/---

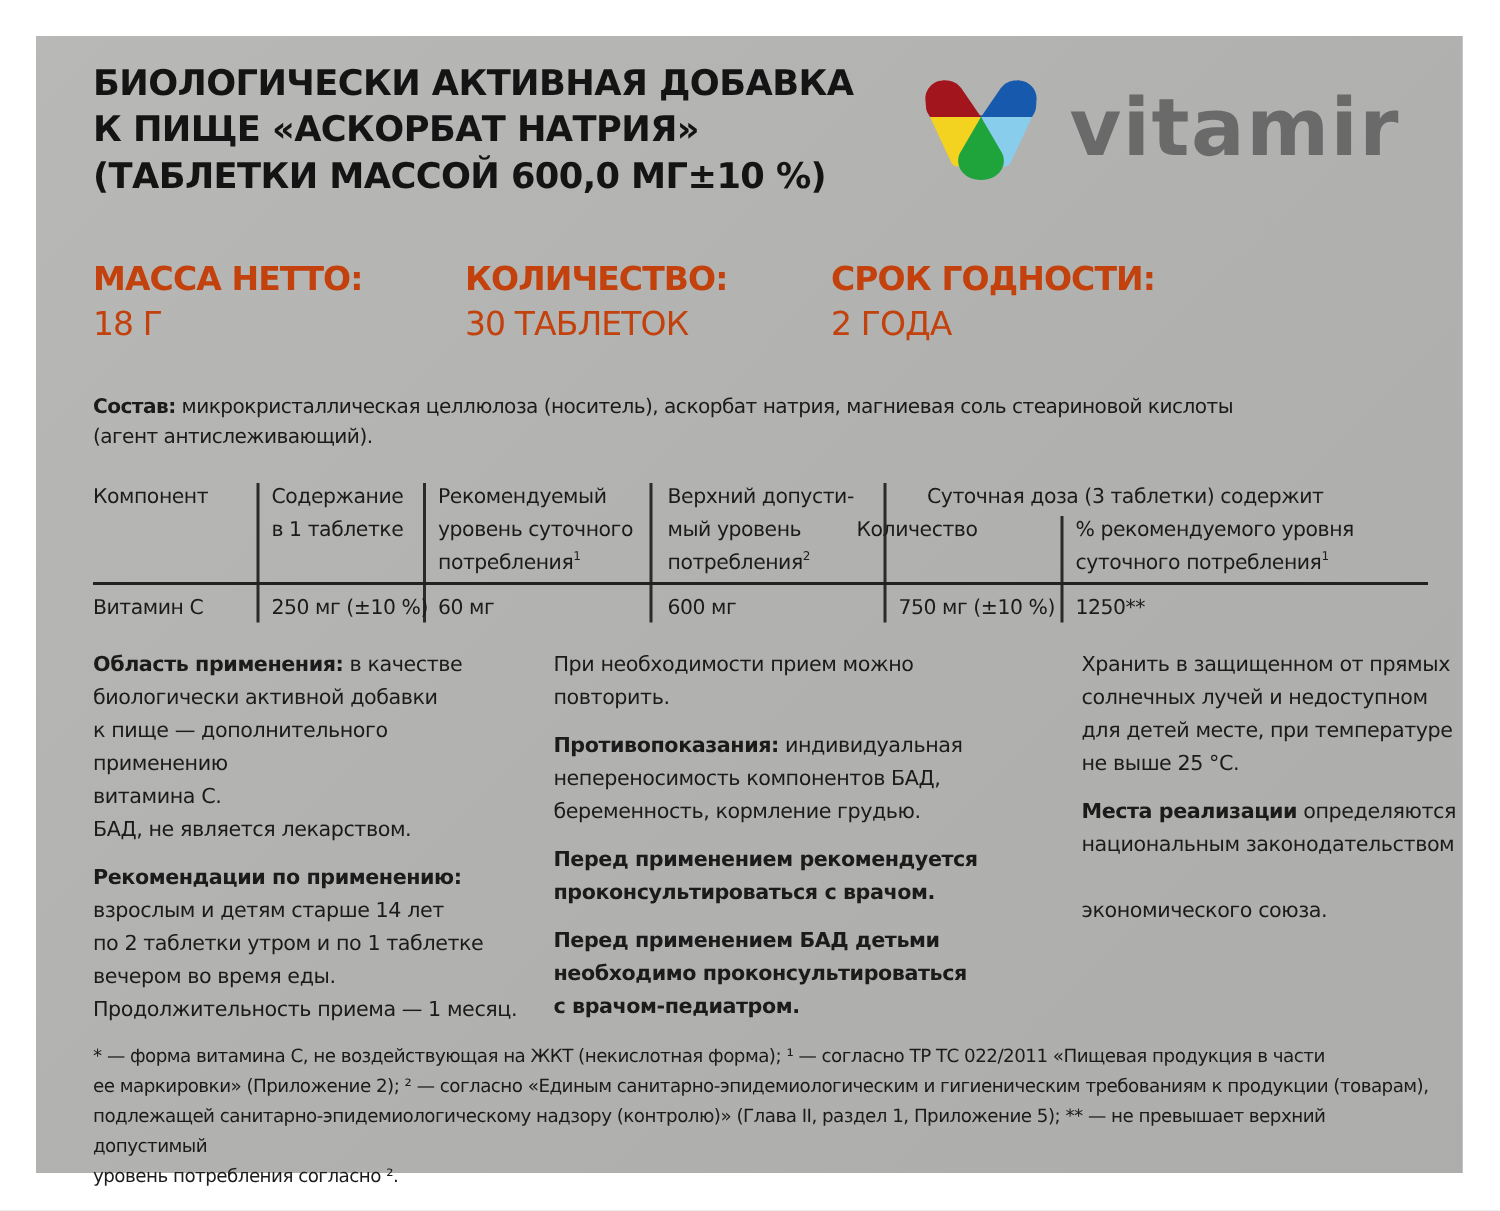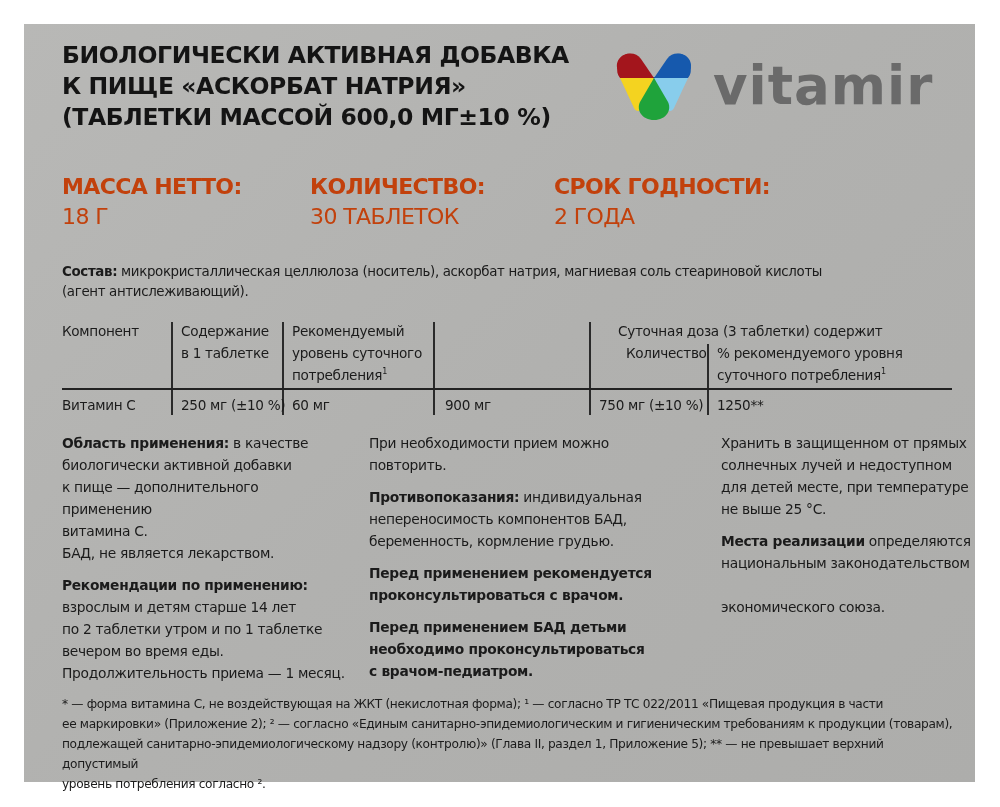--- a/index.html
+++ b/index.html
@@ -220,6 +220,11 @@
     <span>потребления</span><sup>1</sup>
   </div>
 
+  <div class="th" style="left:383px; top:0;">
+    <span>Верхний допусти-</span><br>
+    <span>мый уровень</span><br>
+    <span>потребления</span><sup>2</sup>
+  </div>
 
   <div class="th" style="left:556px; top:0;">Суточная доза (3 таблетки) содержит</div>
   <div class="th" style="left:564px; top:22px;text-align:right;">Количество</div>

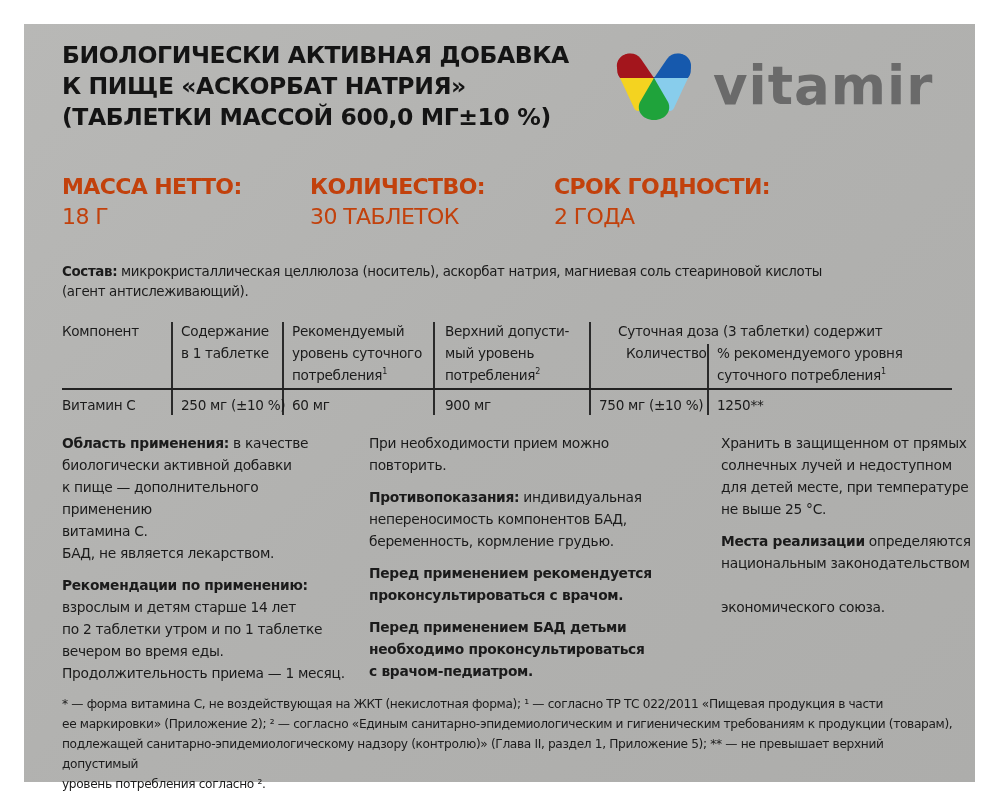--- a/index.html
+++ b/index.html
@@ -227,7 +227,7 @@
   </div>
 
   <div class="th" style="left:556px; top:0;">Суточная доза (3 таблетки) содержит</div>
-  <div class="th" style="left:564px; top:22px;text-align:right;">Количество</div>
+  <div class="th" style="left:509px; top:22px;text-align:right;">Количество</div>
   <div class="th" style="left:655px; top:22px;">
     <span>% рекомендуемого уровня</span><br>
     <span>суточного потребления</span><sup>1</sup>

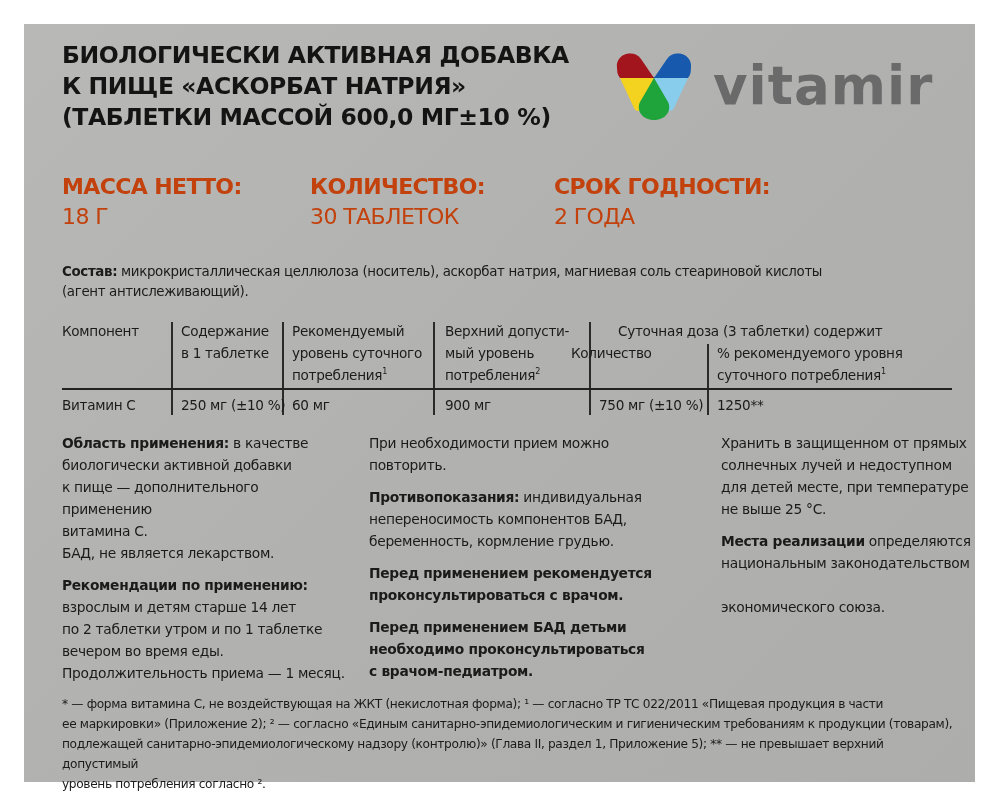--- a/index.html
+++ b/index.html
@@ -236,7 +236,7 @@
   <div class="td" style="left:0; top:74px;">Витамин С</div>
   <div class="td" style="left:119px; top:74px;">250 мг (±10 %)</div>
   <div class="td" style="left:230px; top:74px;">60 мг</div>
-  <div class="td" style="left:383px; top:74px;">900 мг</div>
+  <div class="td" style="left:383px; top:74px;">600 мг</div>
   <div class="td" style="left:537px; top:74px;">750 мг (±10 %)</div>
   <div class="td" style="left:655px; top:74px;">1250**</div>
 </div>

\---

_TASK OBJECTIVE_:
Reproduce exactly the lines from the one containing "-236,7 +236,7 @@" through the last line of the records, both included, and nothing else.

_RESPONSE AREA_:
@@ -236,7 +236,7 @@
   <div class="td" style="left:0; top:74px;">Витамин С</div>
   <div class="td" style="left:119px; top:74px;">250 мг (±10 %)</div>
   <div class="td" style="left:230px; top:74px;">60 мг</div>
-  <div class="td" style="left:383px; top:74px;">900 мг</div>
+  <div class="td" style="left:383px; top:74px;">600 мг</div>
   <div class="td" style="left:537px; top:74px;">750 мг (±10 %)</div>
   <div class="td" style="left:655px; top:74px;">1250**</div>
 </div>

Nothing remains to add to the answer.